§ Exercise instructions
What is needed is an exact copy of every entry below, with the pictures left out.

Before-and-after change records
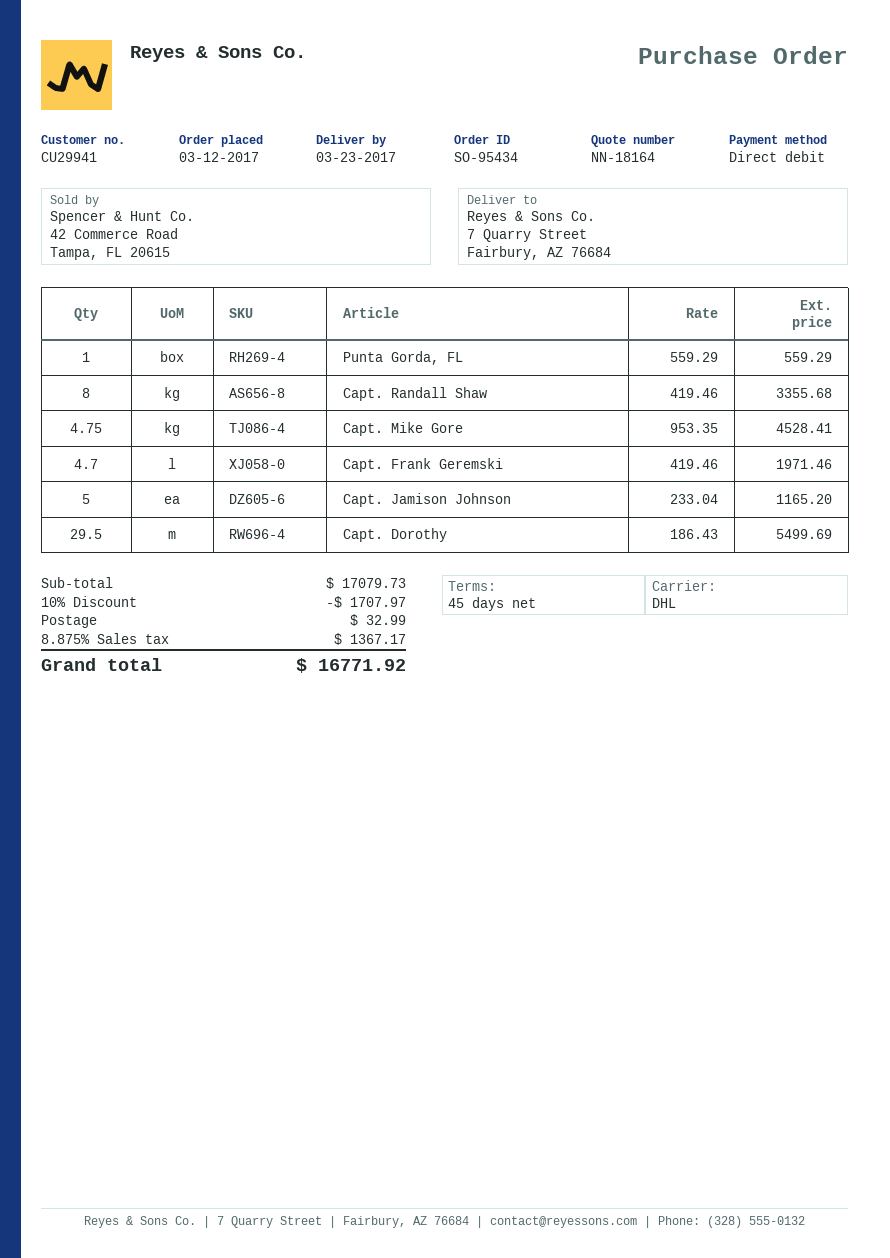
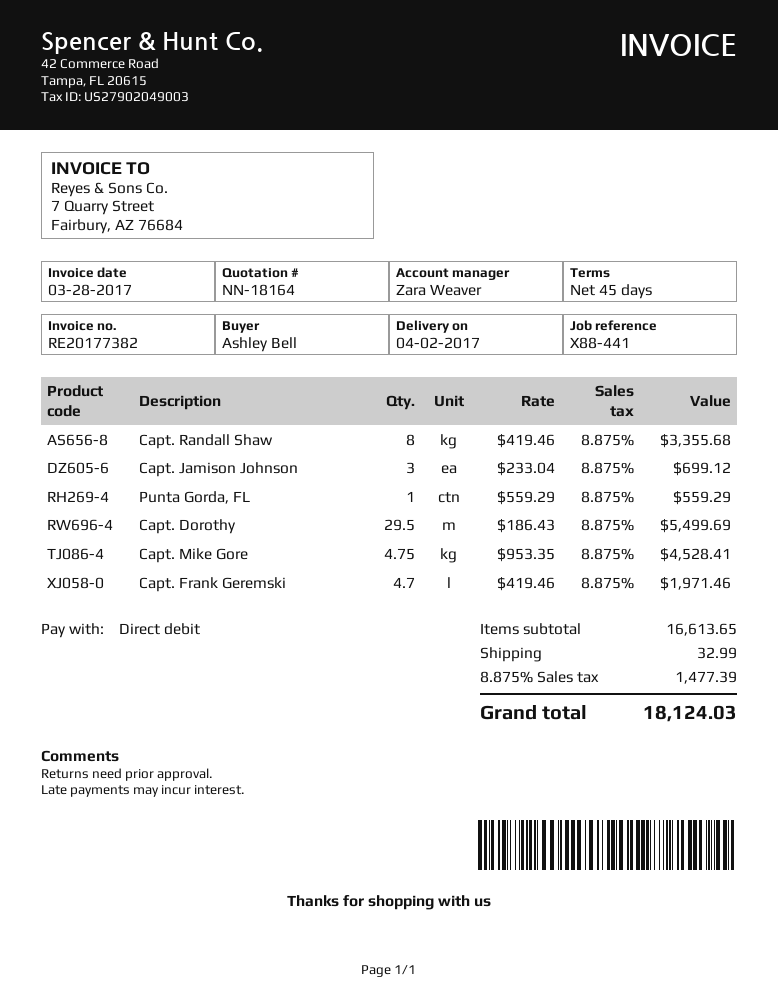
delivery date: 2017-03-23 -> 2017-04-02
Capt. Jamison Johnson: 5 x 233.04 = 1165.20 -> 3 x 233.04 = 699.12
subtotal: 17079.73 -> 16613.65
discount: 10% = 1707.97 -> none
tax: 8.875% = 1367.17 -> 8.875% = 1477.39
total: 16771.92 -> 18124.03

§ Expected answer
delivery date: 2017-03-23 -> 2017-04-02
Capt. Jamison Johnson: 5 x 233.04 = 1165.20 -> 3 x 233.04 = 699.12
subtotal: 17079.73 -> 16613.65
discount: 10% = 1707.97 -> none
tax: 8.875% = 1367.17 -> 8.875% = 1477.39
total: 16771.92 -> 18124.03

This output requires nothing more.